▶ _TASK INSTRUCTIONS_
The answer must consist of every line in the records that contains the word "span".

▶ _DATASET EXTRACT_
==================================================

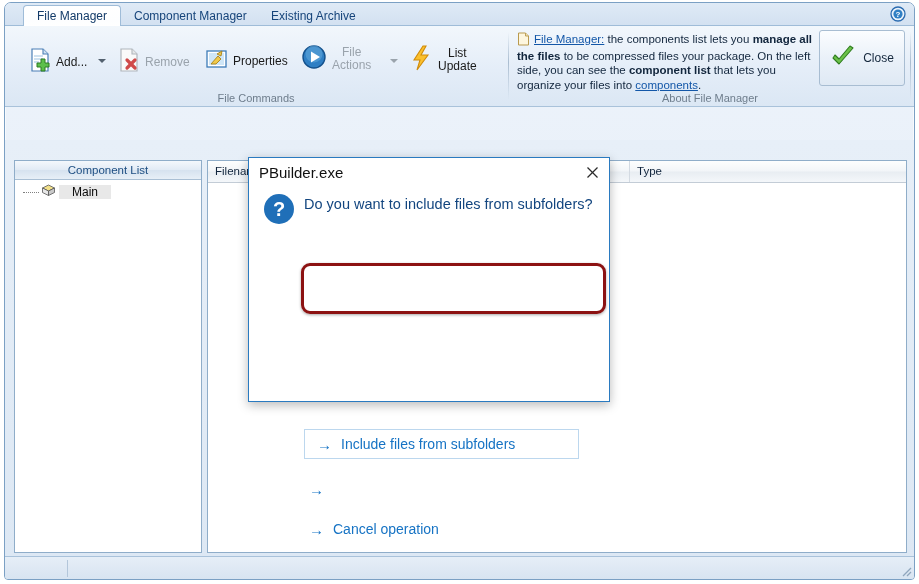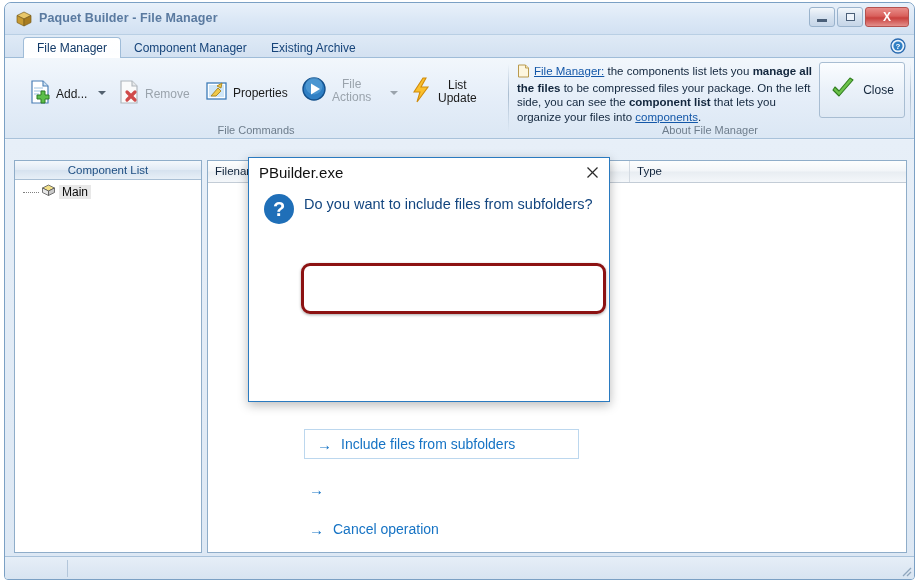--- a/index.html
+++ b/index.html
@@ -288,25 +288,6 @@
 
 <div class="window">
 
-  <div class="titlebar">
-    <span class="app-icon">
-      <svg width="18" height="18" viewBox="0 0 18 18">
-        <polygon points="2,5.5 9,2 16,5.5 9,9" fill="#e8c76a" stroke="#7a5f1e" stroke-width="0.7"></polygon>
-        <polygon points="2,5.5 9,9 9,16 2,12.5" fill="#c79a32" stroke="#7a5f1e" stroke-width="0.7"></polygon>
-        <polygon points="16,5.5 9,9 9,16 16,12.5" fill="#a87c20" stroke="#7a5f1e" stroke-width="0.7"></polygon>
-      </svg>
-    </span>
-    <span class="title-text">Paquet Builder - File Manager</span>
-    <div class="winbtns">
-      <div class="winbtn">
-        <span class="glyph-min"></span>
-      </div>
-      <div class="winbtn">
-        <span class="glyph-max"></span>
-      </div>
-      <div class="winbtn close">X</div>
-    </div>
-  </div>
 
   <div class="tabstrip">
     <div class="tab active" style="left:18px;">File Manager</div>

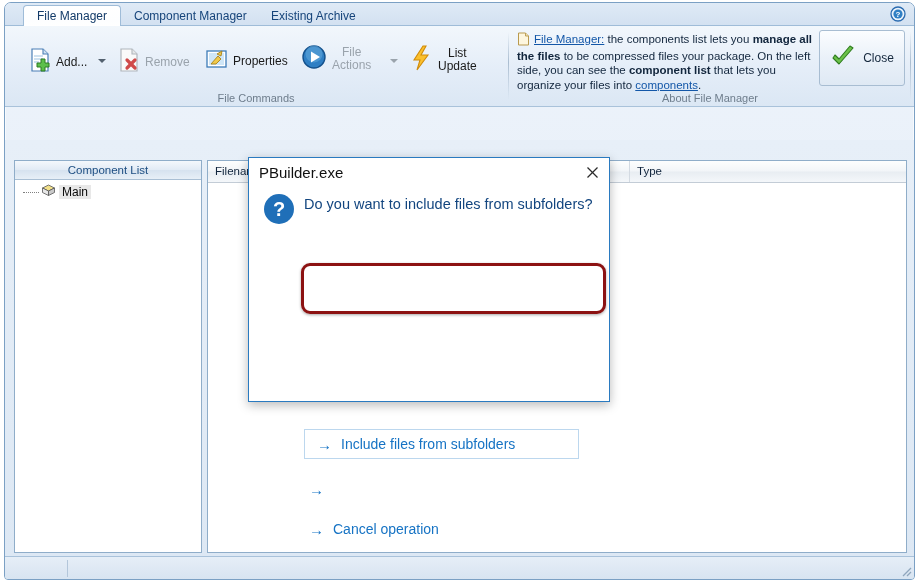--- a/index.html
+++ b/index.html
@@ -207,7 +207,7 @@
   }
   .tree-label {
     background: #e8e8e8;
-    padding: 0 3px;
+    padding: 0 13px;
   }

==================================================

▶ _SOLVED EXERCISE_
-    <span class="app-icon">
-    </span>
-    <span class="title-text">Paquet Builder - File Manager</span>
-        <span class="glyph-min"></span>
-        <span class="glyph-max"></span>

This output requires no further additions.